Если художником может быть каждый, как предполагали Уорхол, Бойс, а также Гилберт и Джордж, то демократичным выражением этой данности являются, конечно же, формы нашего творческого досуга, в частности удовольствие, которое мы получаем, создавая и потребляя поп-музыку вкупе с ее визуальными дополнениями. Как нельзя кстати в конце 1980-х – начале 1990-х годов пришлась ориентированная на толпы людей танцевальная культура рейва.
«Последнее великое молодежное движение современности», как выразилась в своей книге «Искусство рейва» (2014) Челси Бёрлин, рейв вместе со всей порожденной им клубно-танцевальной культурой ценен не выдающимися эстетическими открытиями, а своим общественным влиянием. Рейв-сцену сравнивали с тем, что происходило в конце 1960-х годов, – не в последнюю очередь потому, что к ее становлению были причастны многие деятели той эпохи, например Дженезис Пи-Орридж, самим своим присутствием в этой истории проливающий свет на общую либертарианскую родословную рейва и панка.
Разумеется, под влиянием новых цифровых технологий в дизайне, печати и музыке обновилась и панковская DIY-этика. Доступность персональных компьютеров с CAD-программами и возможность писать электронную музыку на дешевых предварительно настроенных синтезаторах, предоставленная форматом MIDI (Musical Instrument Digital Interface), обусловили некоторую стандартизацию звука и визуальных черт течения, которое многие считали всего лишь пропущенной через панк психоделией шестидесятых. В то же время демократизация технологий творчества стала важной опорой для социально-художественной стороны рейва, в котором «звездой» и фокусом эстетического внимания становится толпа: отсутствие одного притягивающего к себе взоры лица обеспечило значительную свободу в оформлении листовок, плакатов и – чуть позже – обложек альбомов. Лицом рейва стал вездесущий ярко-желтый смайлик – очередная отсылка к американским шестидесятым, связавшая рейв с химическими излишествами тогдашней психоделии через использование того же символа в британской хиппи-культуре. Но подрывной характер рейва заключался не в музыке, не в визуальности и не в употреблении наркотиков для расслабления, а в вызывающем ощущении надежды и в отказе рейверов остановиться и разойтись по домам. Вот так просто.
Заполнению вакуума, порожденного исходной безликостью движения, способствовало появление чуть более узнаваемых диджеев-суперзвезд – главных потребителей/кураторов музыки – и клубов с именем – гарантов громких вечеринок. В то же время казалось, что нарциссическое самовыдвижение толпы на ведущую роль – часть более масштабного культа обычности. Попса с ее характерным функциональным ритмом и повторами всё больше напоминала и звучанием, и имиджем свою стандартизированную прародительницу добитловской эпохи – популярную музыку. Но на рубеже 1990-х годов одна группа всё же вернула в поп-чарты фрондерский апломб, и называлась она The KLF.

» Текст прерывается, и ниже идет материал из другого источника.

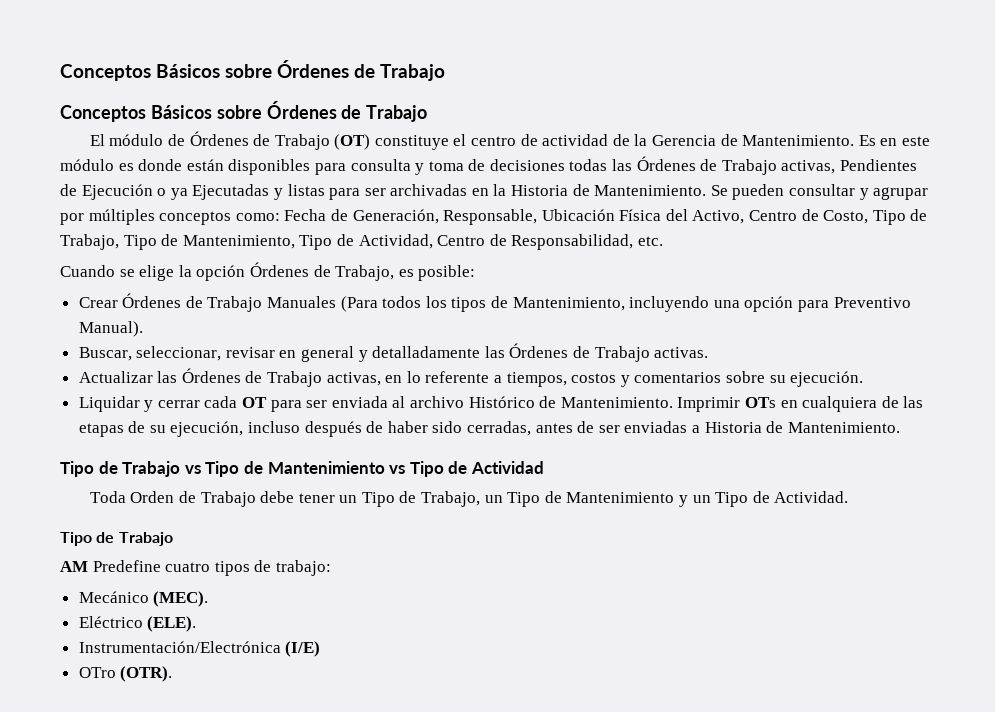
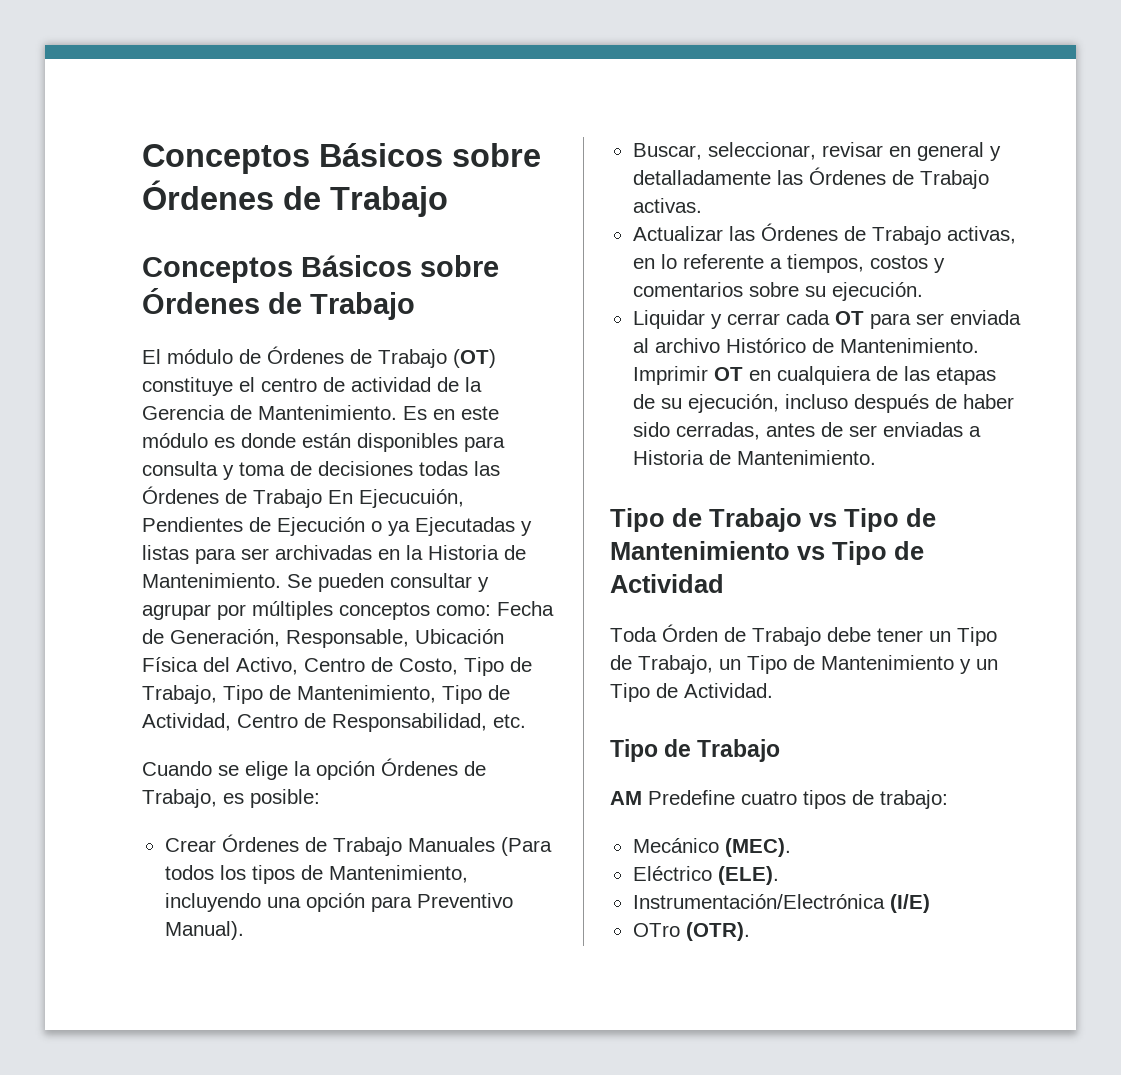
[781,160,836,174] activas, -> [328,489,464,508] En Ejecucuión,
[744,397,776,408] OTs -> [713,367,743,381] OT
[130,491,175,503] Orden -> [662,624,718,642] Órden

В самом начале 1970-х Билл Драммонд учился в Ливерпульской школе искусств («В шестнадцать моим героем был Леннон, в семнадцать – Рембрандт, в восемнадцать – Керуак»), затем уехал, чтобы вернуться в город накануне расцвета панка. В 1976 году он сделал декорации для сценической адаптации экстравагантной трилогии Роберта Энтона Уилсона и Боба Ши «Иллюминатус!» (1969–1971). В ней описывалась абсурдистская борьба между «порядком» плохих корпоративных заговорщиков – иллюминатов и хаосом анархистов – дискордианцев, которые к тому же – под именем «Праведные старцы Мумму» (Justified Ancients of Mummu) – отвечали за музыкальную часть движения. Девятичасовой спектакль в кофейне независимого альтернативного центра искусств «Ливерпульская школа языка, музыки, снов и каламбуров» (излюбленного места встреч пост-хиппи) поставил известный британский эксцентрик, режиссер экспериментального театра Кен Кэмпбелл. Этажом выше репетировала местная арт-группа Deaf School. «Это был вдохновляющий разговор на профессиональные темы, в котором безработные мечтатели придумывали свои великие идеи», – поясняет Драммонд, который сразу после премьеры спектакля, совпавшей с первыми всплесками провинциального панка, решил создать группу Big In Japan. Хотя все ее участники достигли большего или меньшего поп-успеха, группа довольно быстро распалась, а сам Драммонд в середине 1980-х годов, после десятилетней карьеры относительно успешного управленца, владельца звукозаписывающей компании и A&R-менеджера, критически переосмысливал привычный комфорт: «Меня страшно злило то благоговение, с которым <…> все подходили к истории музыки. А хип-хоп в этом смысле рвал все шаблоны». Особенно нравились Драммонду бесцеремонные апроприации семплинга, но сам он в этом ничего не понимал, поэтому связался с тем, кто, как ему казалось, знает больше.